From: Tejun Heo <tj@kernel.org>
To: Kent Overstreet <kent.overstreet@linux.dev>
Cc: Michal Hocko <mhocko@suse.com>,
	Suren Baghdasaryan <surenb@google.com>,
	akpm@linux-foundation.org, vbabka@suse.cz, hannes@cmpxchg.org,
	roman.gushchin@linux.dev, mgorman@suse.de, dave@stgolabs.net,
	willy@infradead.org, liam.howlett@oracle.com, corbet@lwn.net,
	void@manifault.com, peterz@infradead.org, juri.lelli@redhat.com,
	ldufour@linux.ibm.com, catalin.marinas@arm.com, will@kernel.org,
	arnd@arndb.de, tglx@linutronix.de, mingo@redhat.com,
	dave.hansen@linux.intel.com, x86@kernel.org, peterx@redhat.com,
	david@redhat.com, axboe@kernel.dk, mcgrof@kernel.org,
	masahiroy@kernel.org, nathan@kernel.org, dennis@kernel.org,
	muchun.song@linux.dev, rppt@kernel.org, paulmck@kernel.org,
	pasha.tatashin@soleen.com, yosryahmed@google.com,
	yuzhao@google.com, dhowells@redhat.com, hughd@google.com,
	andreyknvl@gmail.com, keescook@chromium.org,
	ndesaulniers@google.com, gregkh@linuxfoundation.org,
	ebiggers@google.com, ytcoode@gmail.com,
	vincent.guittot@linaro.org, dietmar.eggemann@arm.com,
	rostedt@goodmis.org, bsegall@google.com, bristot@redhat.com,
	vschneid@redhat.com, cl@linux.com, penberg@kernel.org,
	iamjoonsoo.kim@lge.com, 42.hyeyoo@gmail.com, glider@google.com,
	elver@google.com, dvyukov@google.com, shakeelb@google.com,
	songmuchun@bytedance.com, jbaron@akamai.com, rientjes@google.com,
	minchan@google.com, kaleshsingh@google.com,
	kernel-team@android.com, linux-doc@vger.kernel.org,
	linux-kernel@vger.kernel.org, iommu@lists.linux.dev,
	linux-arch@vger.kernel.org, linux-fsdevel@vger.kernel.org,
	linux-mm@kvack.org, linux-modules@vger.kernel.org,
	kasan-dev@googlegroups.com, cgroups@vger.kernel.org
Subject: Re: [PATCH 00/40] Memory allocation profiling
Date: Wed, 3 May 2023 06:35:49 -1000	[thread overview]
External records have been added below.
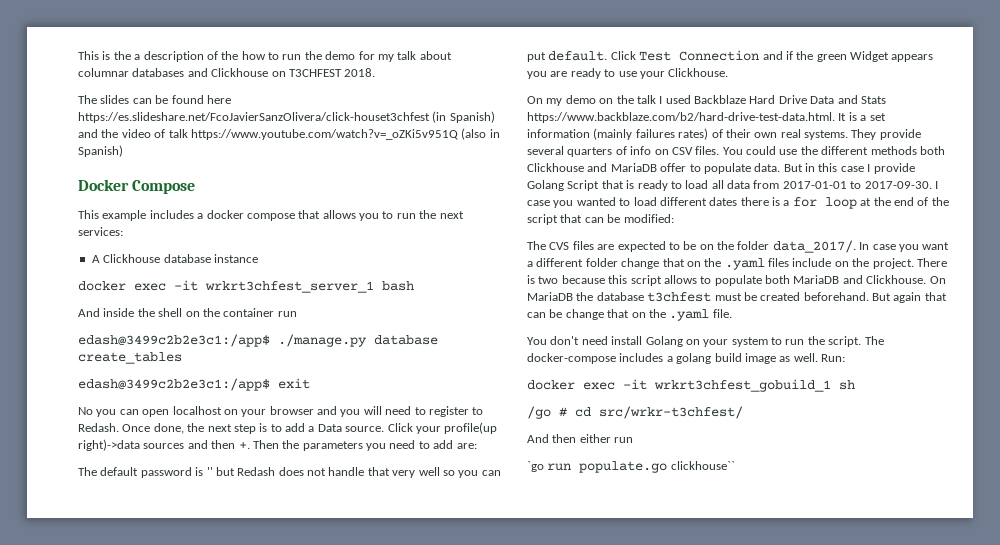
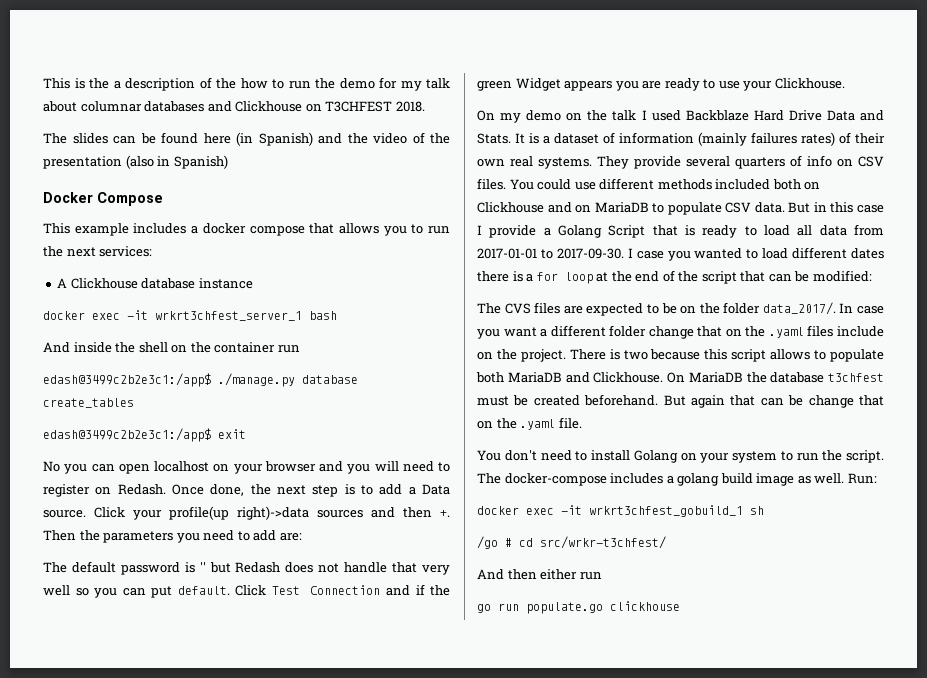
[78,112,430,123] https://es.slideshare.net/FcoJavierSanzOlivera/click-houset3chfest -> (231, 138) none
[168,129,458,140] talk https://www.youtube.com/watch?v=_oZKi5v951Q -> [430,133,450,144] [43,156,122,169] the presentation
[472,407,484,415] to -> [95,487,112,495] on
[860,96,886,104] [527,112,835,123] Stats https://www.backblaze.com/b2/hard-drive-test-data.html. -> [477,133,511,144] Stats.
[869,113,886,121] set -> [554,132,615,144] dataset of
[800,146,818,155] the -> (596, 186) none
[919,146,945,155] [527,163,751,174] both Clickhouse and MariaDB offer to populate -> [715,179,821,190] [477,202,752,215] included both on Clickhouse and on MariaDB to populate CSV
(915, 168) none -> [543,228,551,236] a
(608, 340) none -> [575,451,588,461] to
[527,461,544,472] `go -> [477,604,491,613] go
[670,461,735,470] clickhouse`` -> [610,601,680,611] clickhouse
Message-ID: <ZFKNZZwC8EUbOLMv@slm.duckdns.org> (raw)
In-Reply-To: <ZFIVtB8JyKk0ddA5@moria.home.lan>
Hello, Kent.
On Wed, May 03, 2023 at 04:05:08AM -0400, Kent Overstreet wrote:
> No, we're still waiting on the tracing people to _demonstrate_, not
> claim, that this is at all possible in a comparable way with tracing. 
So, we (meta) happen to do stuff like this all the time in the fleet to hunt
down tricky persistent problems like memory leaks, ref leaks, what-have-you.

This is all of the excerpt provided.